Divorce is hard too.
I see marriage like an abstract painting — colors are thrown haphazardly, and yet not, all over the canvas, a plethora of shades and textures. The interpretation could be left to the imagination. It’s beautiful and it’s ugly. It’s stunning and it’s boring. Sometimes, it’s just there, in your face, hanging there, and you don’t have words for it.
Maybe it’s because of the comments I’ve gotten about being divorced that I’ve internalized the idea that no one wants to hear about a marriage that struggles. So I’ve faked my marriage, a lot, for everyone outside of it.
Let me post some selfies of us and wax poetic about how awesome our marriage is. Look at us staying together! Yay us! If you go back to when we had been together for seven years, you’d probably see a lot of this sort of thing. I needed everyone to think it was all good — despite that I was desperately afraid that we were finished.
That was some next-level bullshit I was presenting to the world.
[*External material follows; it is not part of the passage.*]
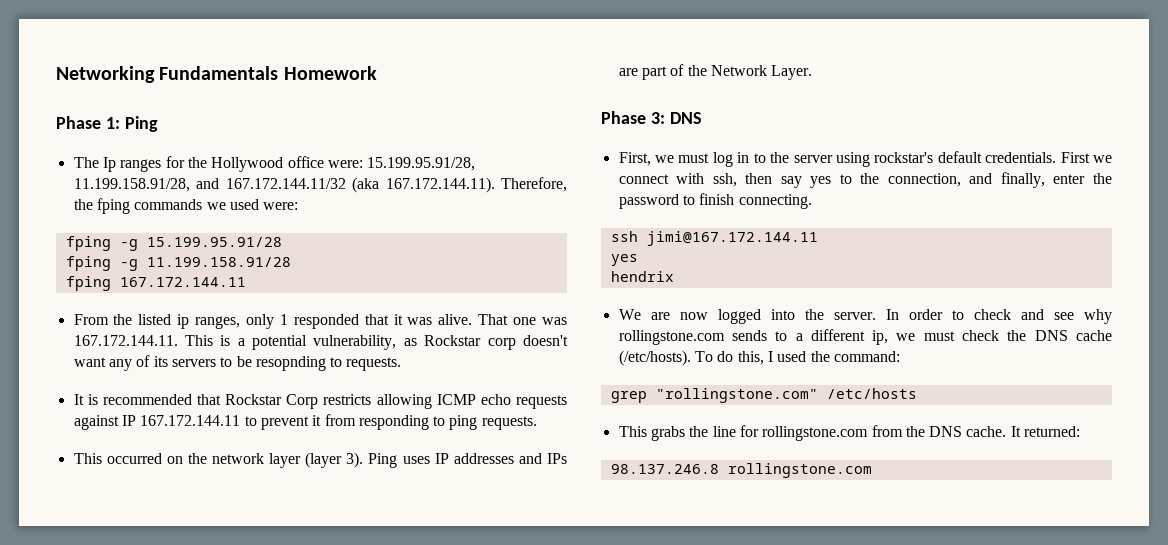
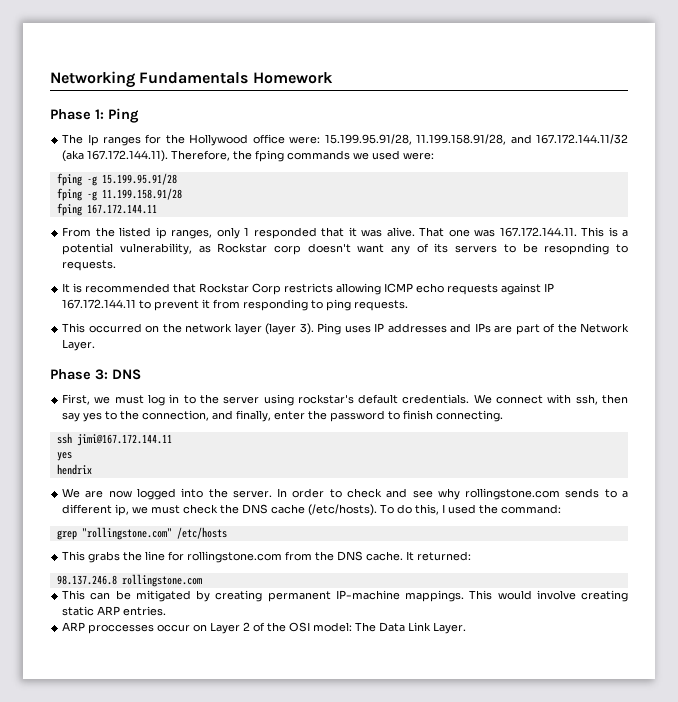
[1060,152,1112,163] First we -> [473,394,492,404] We
(872, 470) none -> [62,590,629,602] [62,606,167,616] [62,622,467,634] // This can be mitigated by creating permanent IP-machine mappings. This would involve creating static ARP entries. // ARP proccesses occur on Layer 2 of the OSI model: The Data Link Layer.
We’re still here (Dude, 11 years. What?) somehow, even despite the fact that I wrote three months ago about our marriage failing. It was and has come close to the proverbial edge of destruction so many times. I didn’t post about the painstaking discussions that we had. I didn’t talk about how we both cheated on each other, one out of neglect, the other out of spite. I didn’t post about our inability to communicate or when we finally made progress with that. I didn’t post about the discussions we’ve had about polyamory. I didn’t post how those discussions opened us up to learning more about each other and ourselves. I didn’t post about the times we tripped over each in a rush to be meaner and angrier. I also didn’t post how we apologized for a lot of things, or that we admitted that we have both fucked up in various ways in this relationship. There is so much shame, whether it’s self-imposed or a societal standard, in admitting that relationships are not always pretty.
At least that’s what I’ve gathered from social media.
There’s also nothing wrong with being proud that your marriage and relationship is good. There is something wrong, however, when we begin to compare ourselves to the snapshots that people give us into their relationship and assume that, unlike our own relationship, they don’t have similar struggles. There is something wrong when we believe that marriages exist in the realm of those memes that shit on those of us who have divorced or “given up,” and the sappy ones about how great our spouses and marriages are — like there is no middle ground, no neutral territory.
I like middle ground.
That’s where my marriage is right now, existing primarily in some of that aforementioned middle ground where we have enough space for each of our eclectic needs and differences. It’s not working because we have some magical all-encompassing love for one another, or have found some bulletproof formula to making this work. It’s working because we’ve stopped clinging to the idea that marriage has to be perfect and exist as what others tell us it should. Every relationship seems to have its own set of rules and none of them are wrong. You do you.
But I think despite our differences, we can all honestly say marriage can be hard, right?